Published: 10 December 2009

Abstract

Introduction

Cardiovascular disease (CVD) is a major cause of premature mortality among Systemic lupus erythematosus (SLE) patients. Many studies have measured and evaluated risk factors for premature subclinical atherosclerosis, but few studies are prospective and few have evaluated risk factors for hard endpoints, i.e. clinically important cardiovascular events (CVE).
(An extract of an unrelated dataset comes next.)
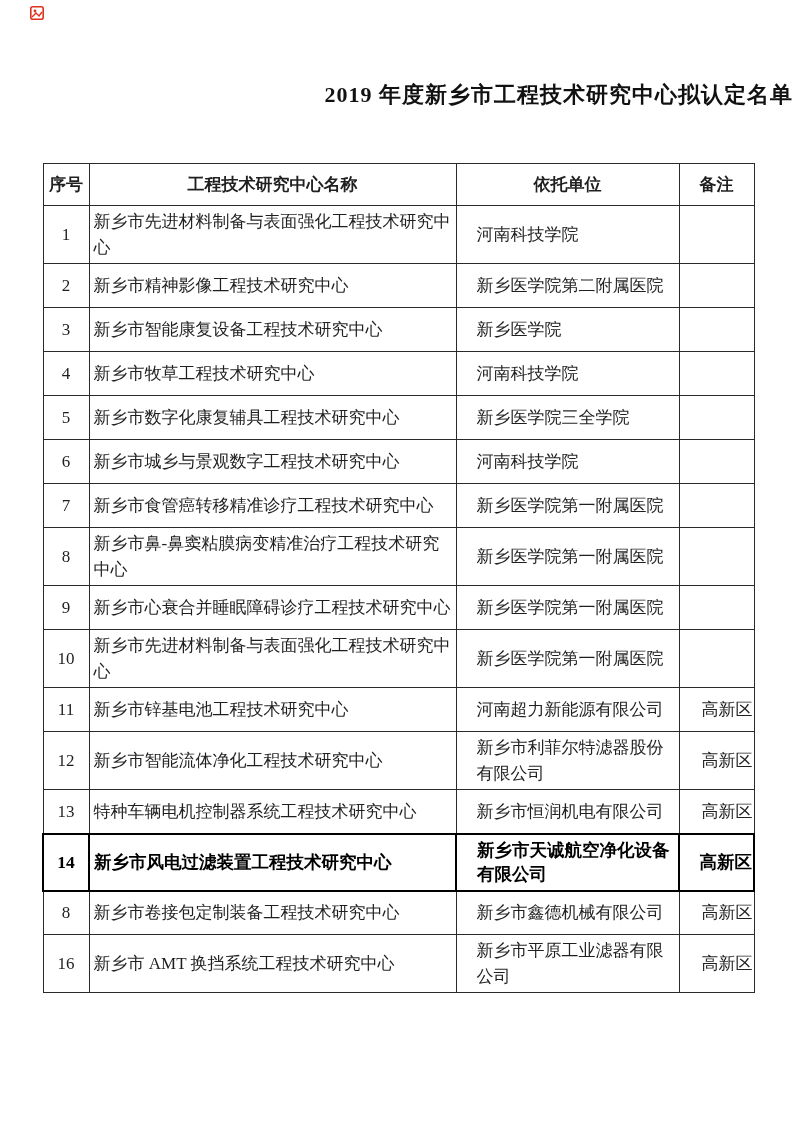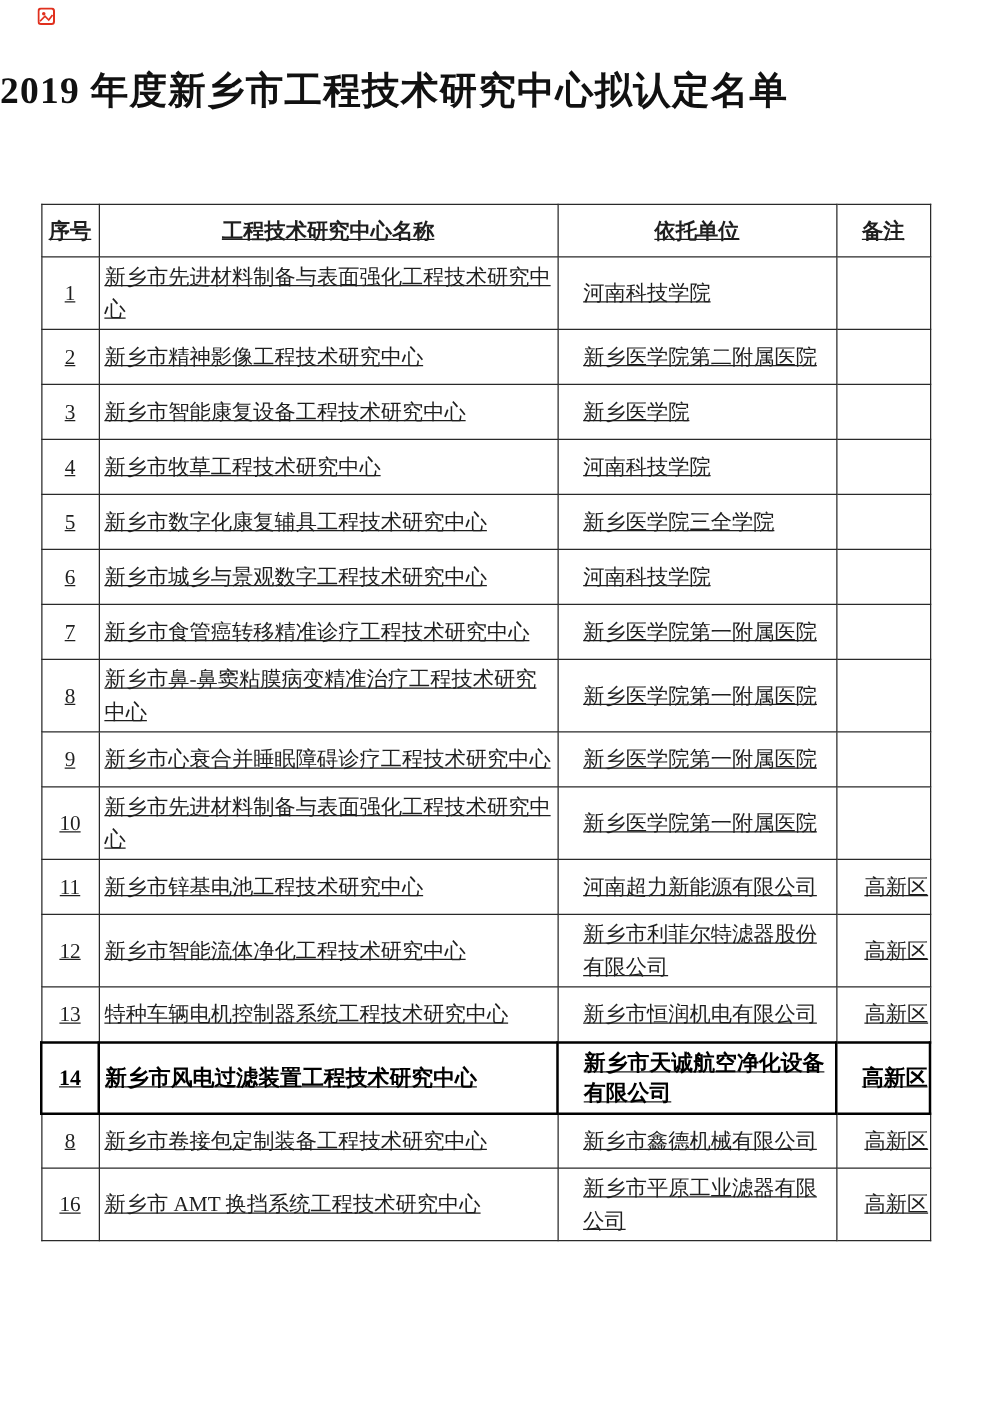"2019 年度新乡市工程技术研究中心拟认定名单" .doc-title { font-size: 30px -> 22px; padding-top: 52px -> 80px; text-align: left -> right }
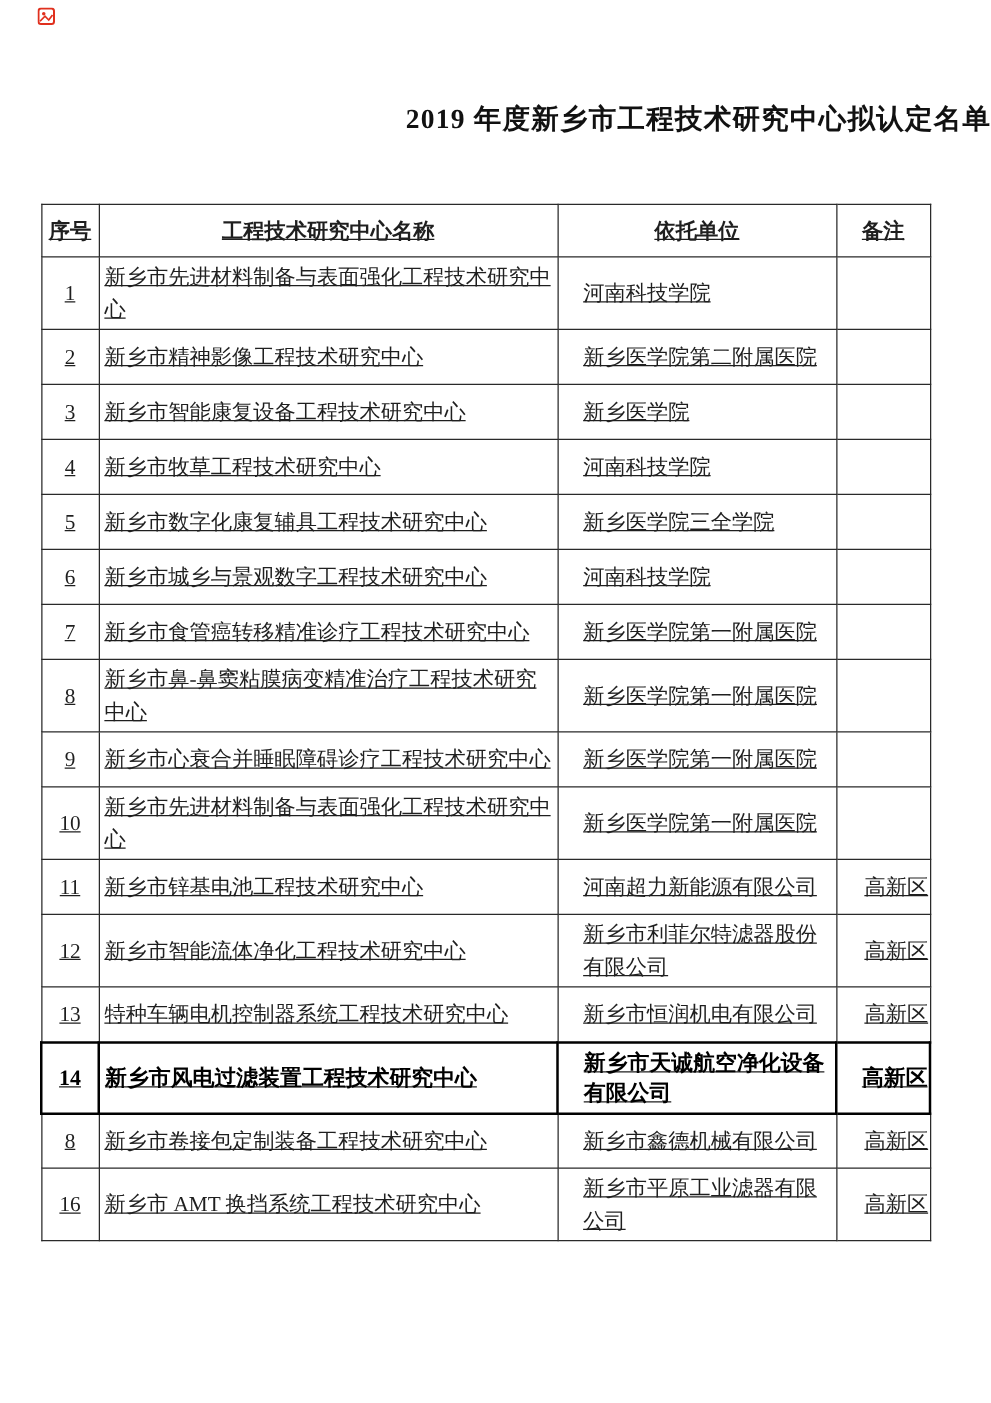"序号" table.centers { left: 32px -> 42px; text-decoration: underline -> none }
We investigated the impact of traditional and lupus associated risk factors for the first ever CVE in a longitudinal cohort of SLE patients.

Methods

A total of 182 SLE patients (mean age 43.9 years) selected to be free of CVE were included. Cardiovascular and autoimmune biomarkers were measured on samples collected after overnight fasting at baseline. Clinical information was collected at baseline and at follow up. End point was the first ever CVE (ischemic heart, cerebrovascular or peripheral vascular disease or death due to CVD). Impact of baseline characteristics/biomarkers on the risk of having a first CVE was evaluated with Cox regression.

Results

Follow up was 99.5% after a mean time of 8.3 years. Twenty-four patients (13%) had a first CVE. In age-adjusted Cox regression, any positive antiphospholipid antibody (aPL), elevated markers of endothelial activation (von Willebrand factor (vWf), soluble vascular cellular adhesion molecule-1 (sVCAM-1)) and fibrinogen predicted CVEs. Of SLE manifestations, arthritis, pleuritis and previous venous occlusion were positively associated with future CVEs while thrombocytopenia was negatively associated. Among traditional risk factors only age and smoking were significant predictors. In a multivariable Cox regression model age, any positive aPL, vWf and absence of thrombocytopenia were all predictors of the first CVE.

Conclusions

In addition to age, positive aPL, biomarkers indicating increased endothelial cell activity/damage, and absence of thrombocytopenia were independent predictors of CVEs in this prospective study. Our results indicate that activation of the endothelium and the coagulation system are important features in SLE related CVD. Furthermore, we observed that the risk of CVEs seems to differ between subgroups of SLE patients.